The Changing Climate on Climate Change
In the early 1990s, when I was Prime Minister of Norway, I once found myself debating sustainable development with an opposition leader who insisted that I tell him the government’s single most important priority in that field. Frustrated, I replied that what he was asking was impossible to answer. I concluded our exchange by explaining why: “Because everything is connected to everything.”
Fortunately, such thinking is now more widely held than it was back then, thanks partly to the human development approach, which emphasizes the complexity of nature and recognizes that one-dimensional solutions cannot address multidimensional problems like those we currently face. Indeed, today’s challenges are seldom simply environmental, social, or economic, and their solutions do not lie within the area of competence of a single government ministry. Without broad, multidisciplinary impact analysis, such narrow thinking can lead to new problems.
This is particularly true of climate change. Fortunately, a growing realization that rising global temperatures are not simply an environmental concern provides reason to hope that world leaders are finally ready to address the problem in an effective way.

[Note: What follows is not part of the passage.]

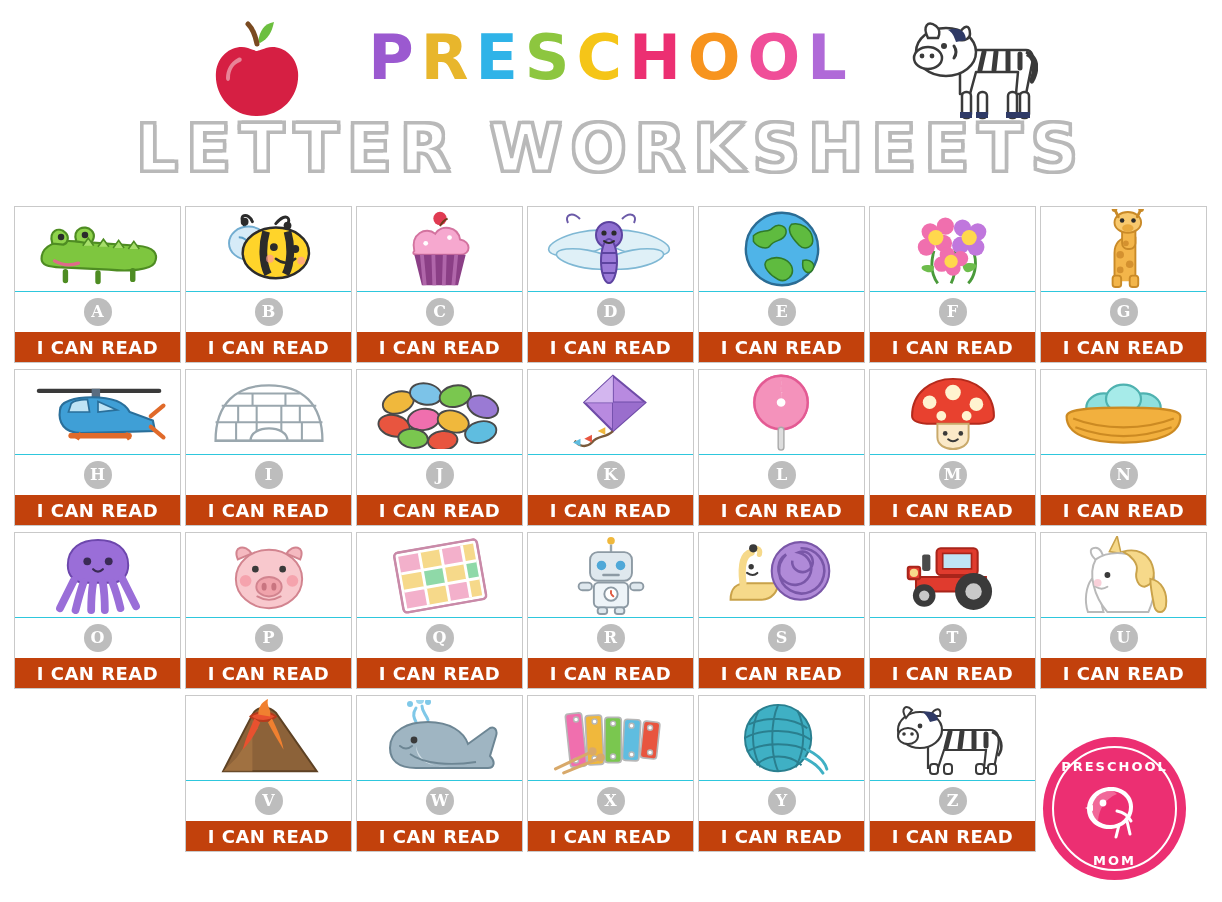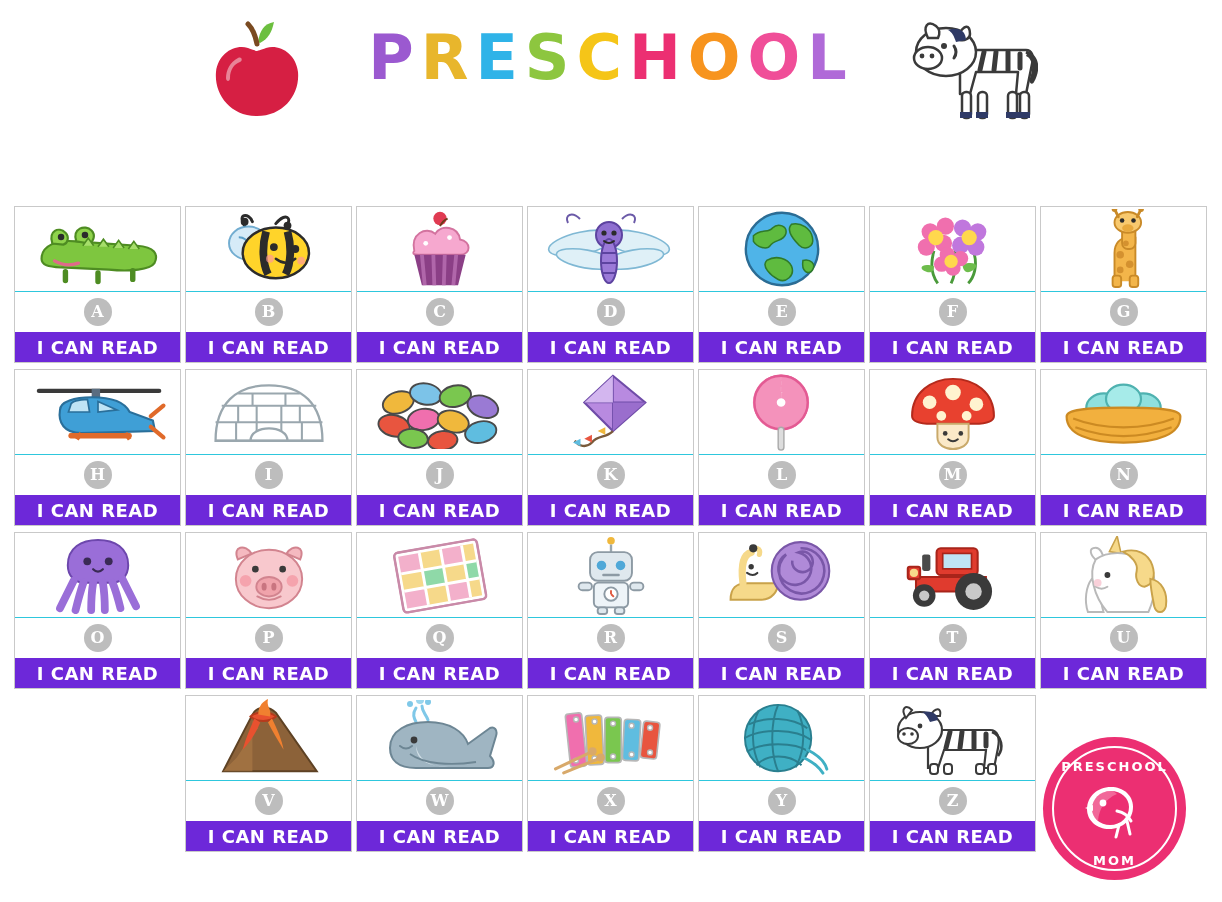"LETTER WORKSHEETS" div { html: none -> <div>LETTER WORKSHEETS</div> }
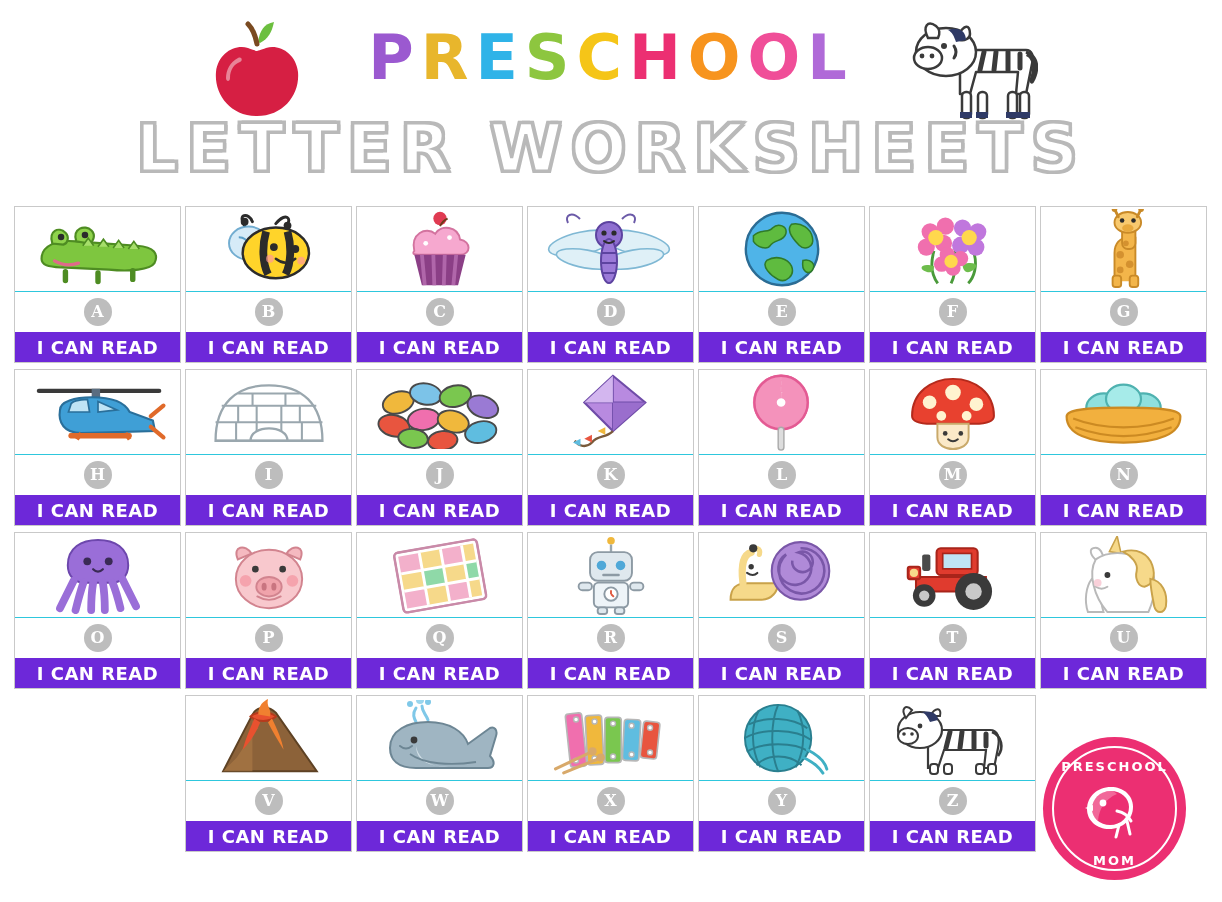"I CAN READ" .card-banner { background: #6d28d9 -> #c2410c }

Later this year, the member states of the United Nations will meet in Paris to adopt a comprehensive agreement to combat climate change. In the talks leading up to the conference, a consensus has emerged that climate change is not only linked to many other major environmental problems (climate, water, soil, and biodiversity are all a part of the same system); it is also intertwined with social and economic challenges, like poverty, sustainable development, and the wellbeing of future generations.